Hawkins understands it from the user's perspective. He understands "Dana's Iron Law of Laptops," namely that an ounce on the desk is a pound in my hand. He knows that the key to success is always usability, inside a price people will pay.
This shows in his track record. He created the Palm, then created Handspring after 3Com's purchase of the company. He lead Palm's people to the realization that licensing their software was crucial, and if the Palm OS still leads the market (despite Microsoft's best efforts over a decade) Jeff Hawkins is the reason.
Now Hawkins has a new vision, and again critics don't understand it . He knows that present systems have reached the end of their evolution. Computing arguments emphasize control over software and interfaces - his Springboard connector has lost its momentum because no one else supported it. With enhancement strategies closed off, the Visor is a dying product, so why throw good money after bad?
What's needed is something which emphasizes communication rather than computing. Voice communication comes from cellular networks today, but data communication is a problem. Cellphone networks don't have the bandwidth for data (they're squeezing like mad for voice) and wireless data networks lack ubiquity.
So Hawkins is going back to the lab. My guess is he'll work, not just with Palm and Sony, but with wireless data network providers before returning with a splash, with a product that includes a universal wireless modem and a design that lets a PDA double comfortably as a cellular phone.
Northern Light Goes Out
I've said before that companies evolve from small (customer-focused) to large (process-oriented) to extra-large (numbers-oriented) organizations. Marketing goes through the same process, from an emphasis on acquisition (small) to retention (medium) to branding (large). To survive, companies must execute both on the corporate as well as the marketing level. Very few do, which is one reason so many big, stupid companies (which have crossed these hurdles) don't die faster.
Northern Light succeeded organizationally, but failed in its marketing evolution. Thus, it was broken-up last week by Chicagoan Andrew Flipowski. His Divine Inc. will sell searches of paid content to large firms. Yahoo will sell the same services at retail.
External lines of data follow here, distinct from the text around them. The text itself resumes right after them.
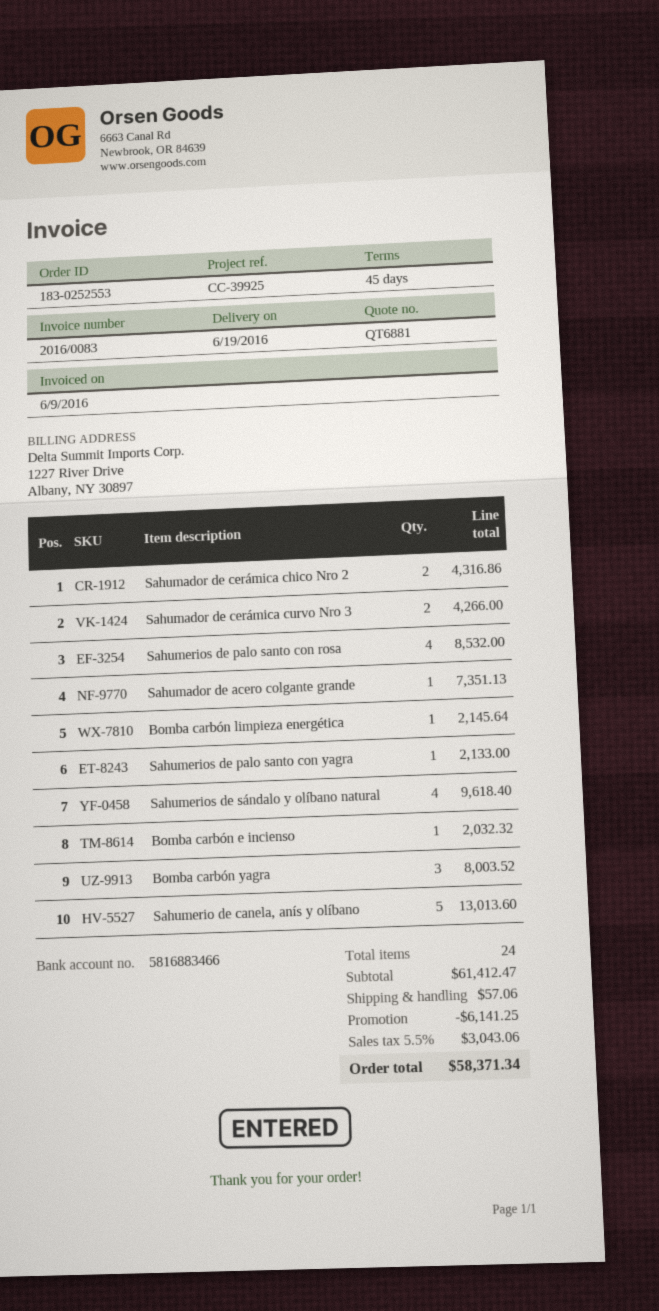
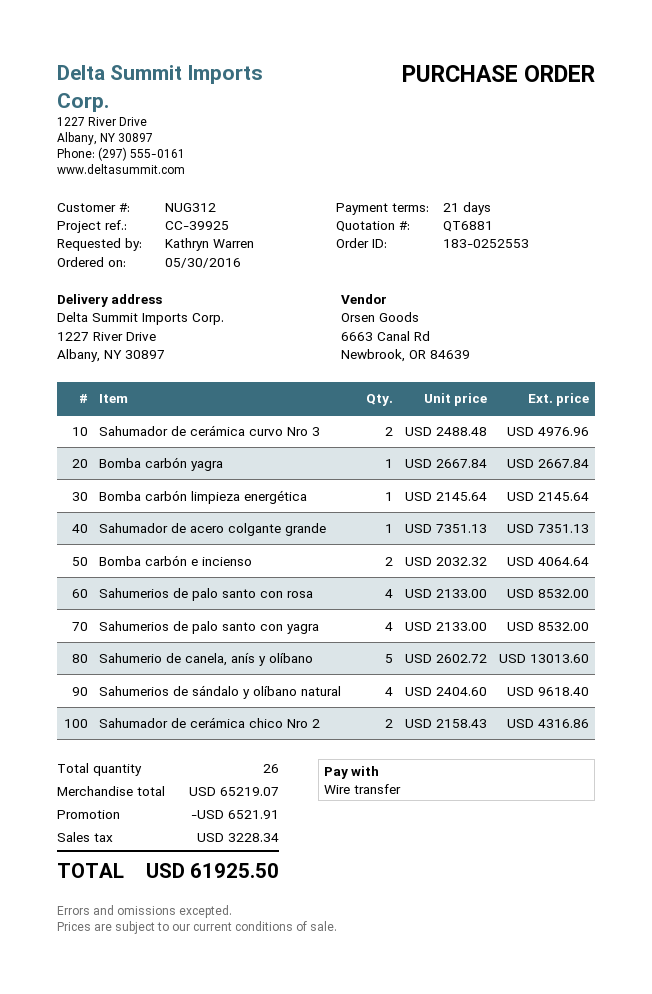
payment terms: 45 days -> 21 days
Sahumador de cerámica curvo Nro 3: 2 for 4266.00 -> 2 for 4976.96
Sahumerios de palo santo con yagra: 1 for 2133.00 -> 4 for 8532.00
Bomba carbón e incienso: 1 for 2032.32 -> 2 for 4064.64
Bomba carbón yagra: 3 for 8003.52 -> 1 for 2667.84
total quantity: 24 -> 26
subtotal: 61412.47 -> 65219.07
discount: 6141.25 -> 6521.91
shipping: 57.06 -> none
tax: 3043.06 -> 3228.34
total: 58371.34 -> 61925.50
Northern Light did try branded marketing a few years ago, but lacked the skill to carry it through. Its ads were confusing, its name misleading, and its brand lacked something simple it could have gotten quite cheaply by following the first law of branding. So that you don't make the same mistake, repeat after me: brands aren't about you, they're about them. (For more, click here -- .)
Service or Content?
AOL's 50% price-hike on its "bring your own access" plan sets up an interesting test of a key online question. What matters most, the connection or the content?
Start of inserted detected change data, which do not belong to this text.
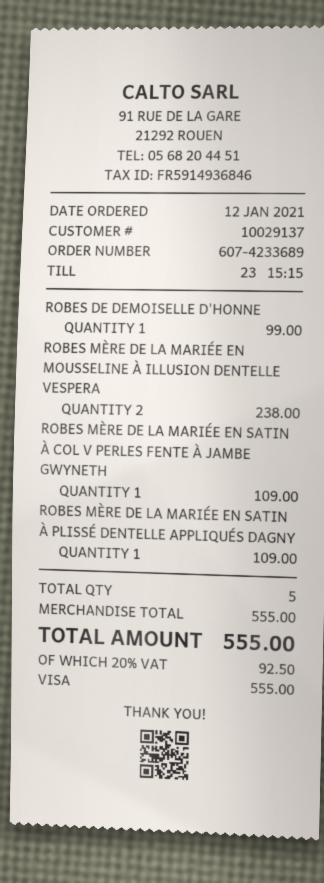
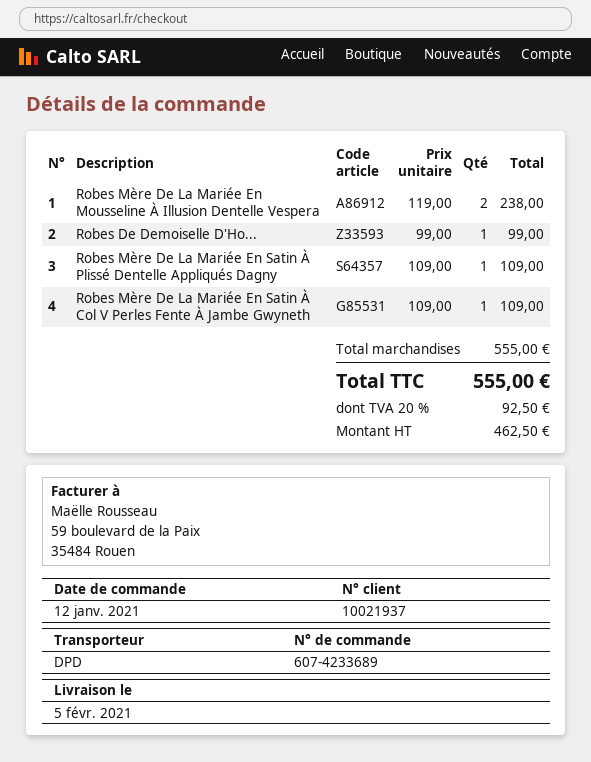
customer number: 10029137 -> 10021937

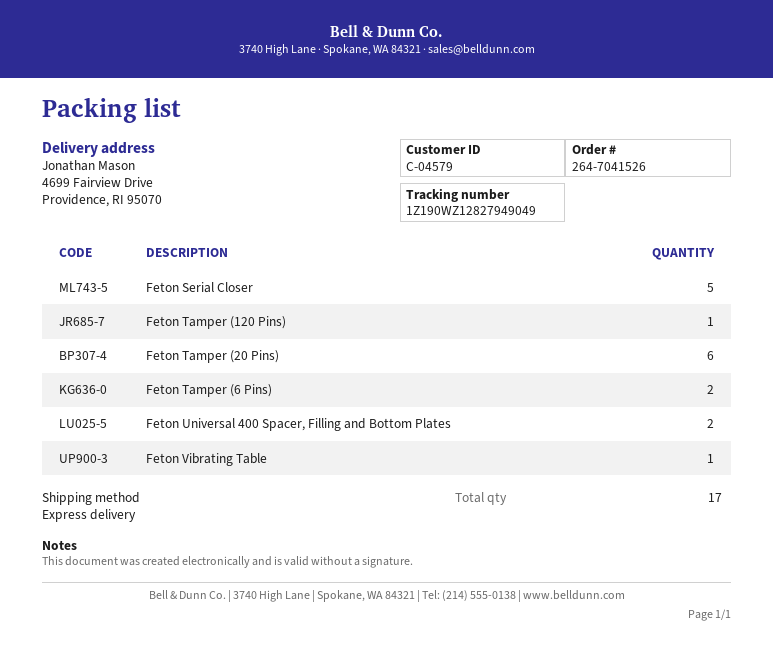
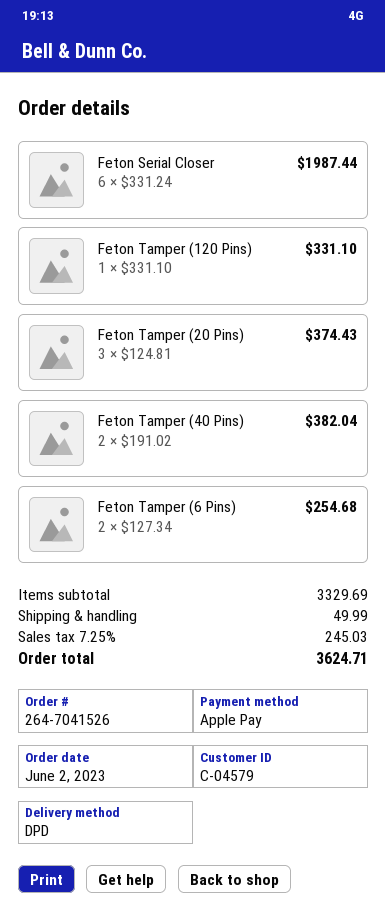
shipping method: express -> DPD
Feton Serial Closer: 5 -> 6
Feton Tamper (20 Pins): 6 -> 3
Feton Universal 400 Spacer, Filling and Bottom Plates: 2 -> none
Feton Vibrating Table: 1 -> none
Feton Tamper (40 Pins): none -> 2

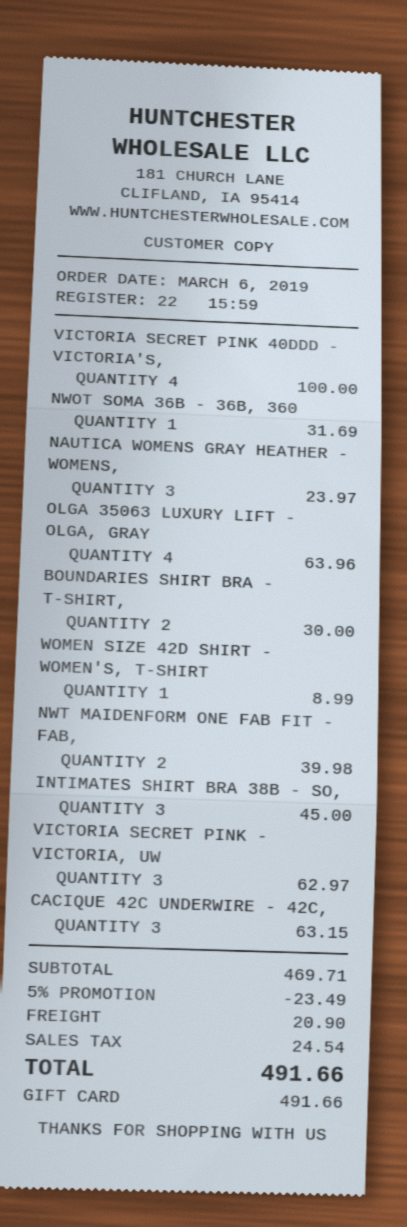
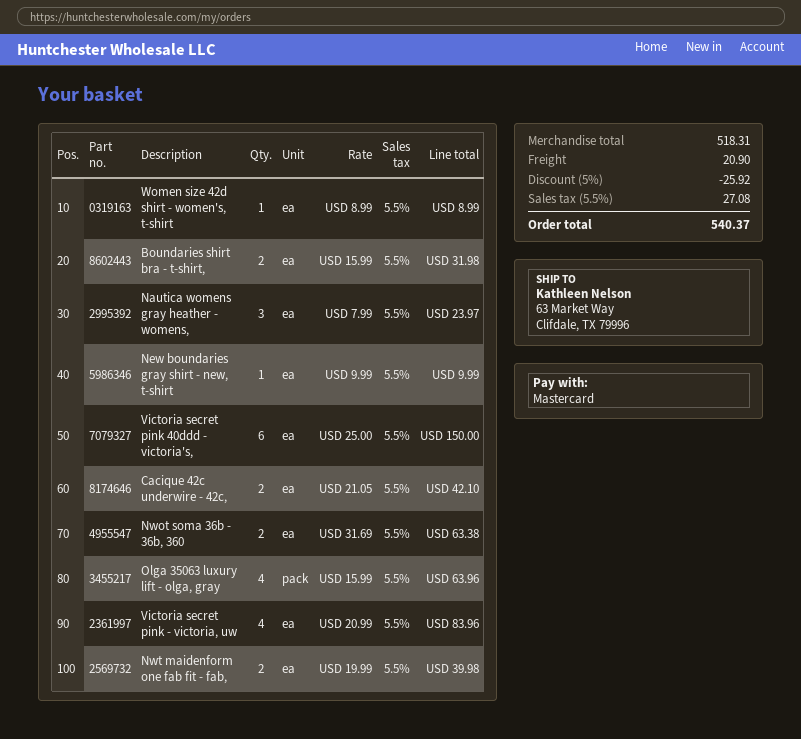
payment method: gift card -> Mastercard
VICTORIA SECRET PINK 40DDD - VICTORIA'S,: 4 for 100.00 -> 6 for 150.00
NWOT SOMA 36B - 36B, 360: 1 for 31.69 -> 2 for 63.38
BOUNDARIES SHIRT BRA - T-SHIRT,: 2 for 30.00 -> 2 for 31.98
INTIMATES SHIRT BRA 38B - SO,: 3 for 45.00 -> none
VICTORIA SECRET PINK - VICTORIA, UW: 3 for 62.97 -> 4 for 83.96
CACIQUE 42C UNDERWIRE - 42C,: 3 for 63.15 -> 2 for 42.10
New boundaries gray shirt - new, t-shirt: none -> 1 for 9.99
subtotal: 469.71 -> 518.31
discount: 5% = 23.49 -> 5% = 25.92
tax: 24.54 -> 27.08
total: 491.66 -> 540.37

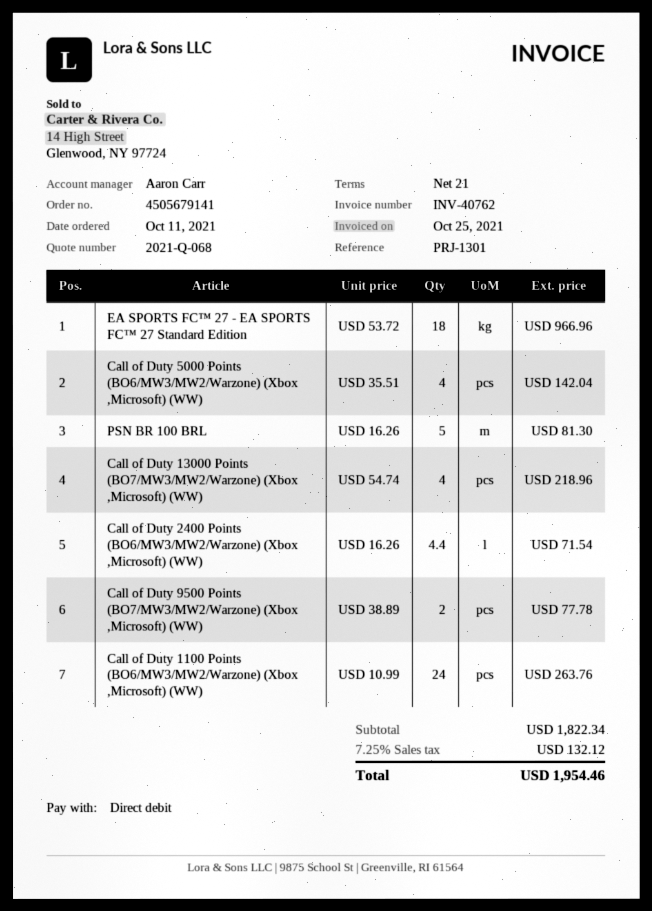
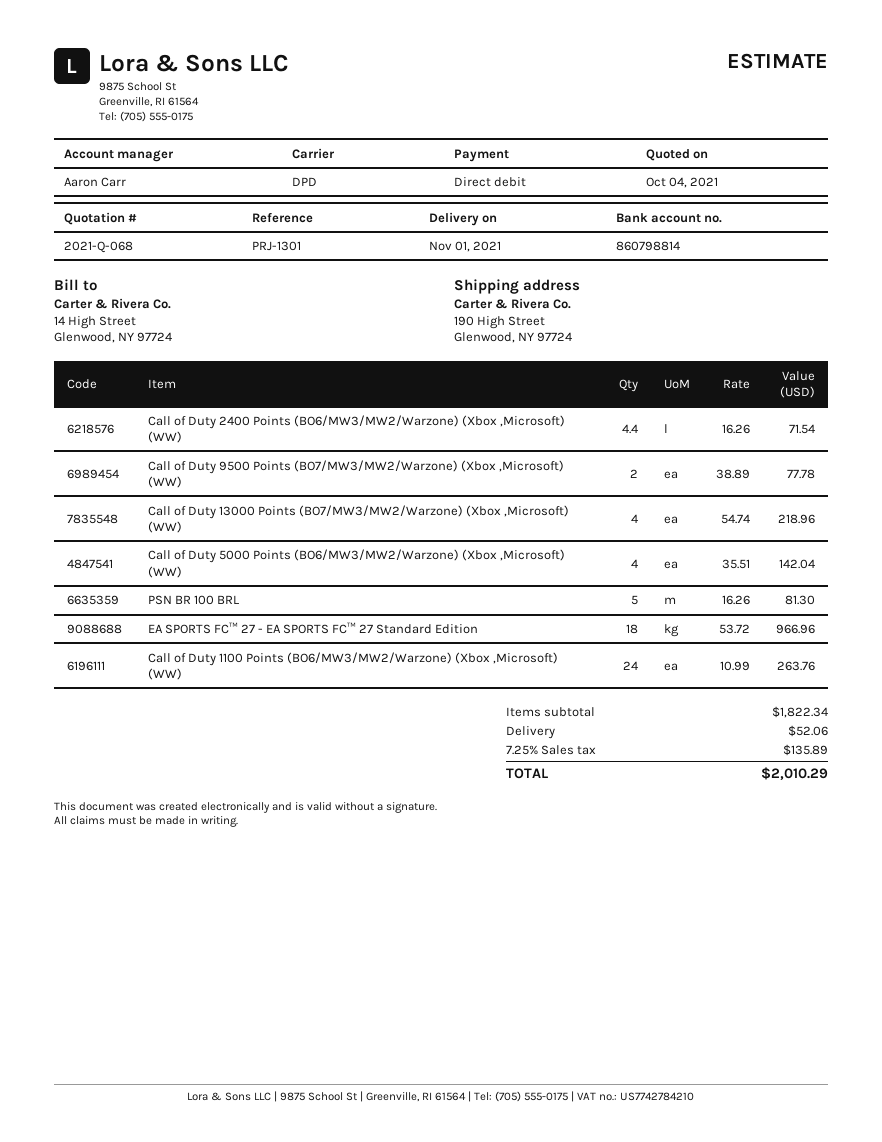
shipping: none -> 52.06
tax: 7.25% = 132.12 -> 7.25% = 135.89
total: 1954.46 -> 2010.29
AOL will now charge $15/month to users who want to use its software suite and services while retaining their own ISP. It hopes with this move to kill hundreds of small dial-up ISPs who actually provide a quality service, and eliminate choices with its notoriously horrid dial-up offering.
Analysts speculated that AOL could lose as some users choose the Internet, while small ISPs could lose as some users choose AOL's content and software. It's very likely that both these anslyses will be wrong, and many people will just pay the additional charge. That would be a real slap in the face to AOL, but this is the only place where you'll read that truth.
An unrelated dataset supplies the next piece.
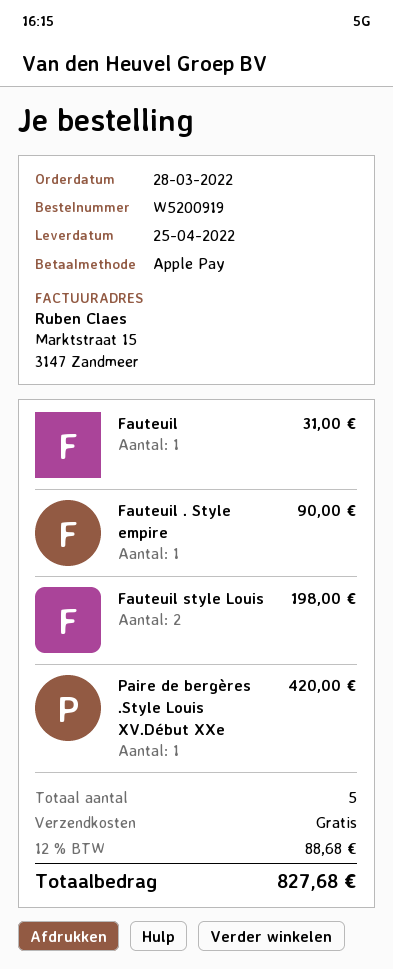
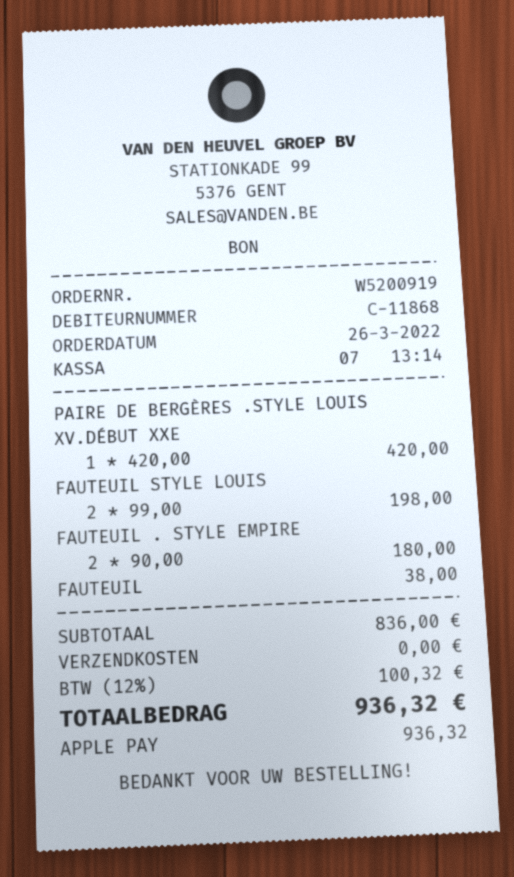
order date: 2022-03-28 -> 2022-03-26
Fauteuil: 1 for 31.00 -> 1 for 38.00
Fauteuil . Style empire: 1 for 90.00 -> 2 for 180.00
tax: 12% = 88.68 -> 12% = 100.32
total: 827.68 -> 936.32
Clued-in is Scott Rosenberg for understanding the scandal is not what was done for Enron on the way down, but on the way up. (Too bad no one read it, as the story lies hidden behind Salon's Clueless "premium" firewall, which Scott helped erect.)
Clueless is Bernard Goldberg , who saw the truth and printed its exact opposite. There is a media bias, on behalf of the rich men and companies who own it. Want proof? The rest of the media hasn't picked up on Rosenberg's Clue, while Goldberg is scarfing up money by the basket-full by feeding bigots' persecution complex.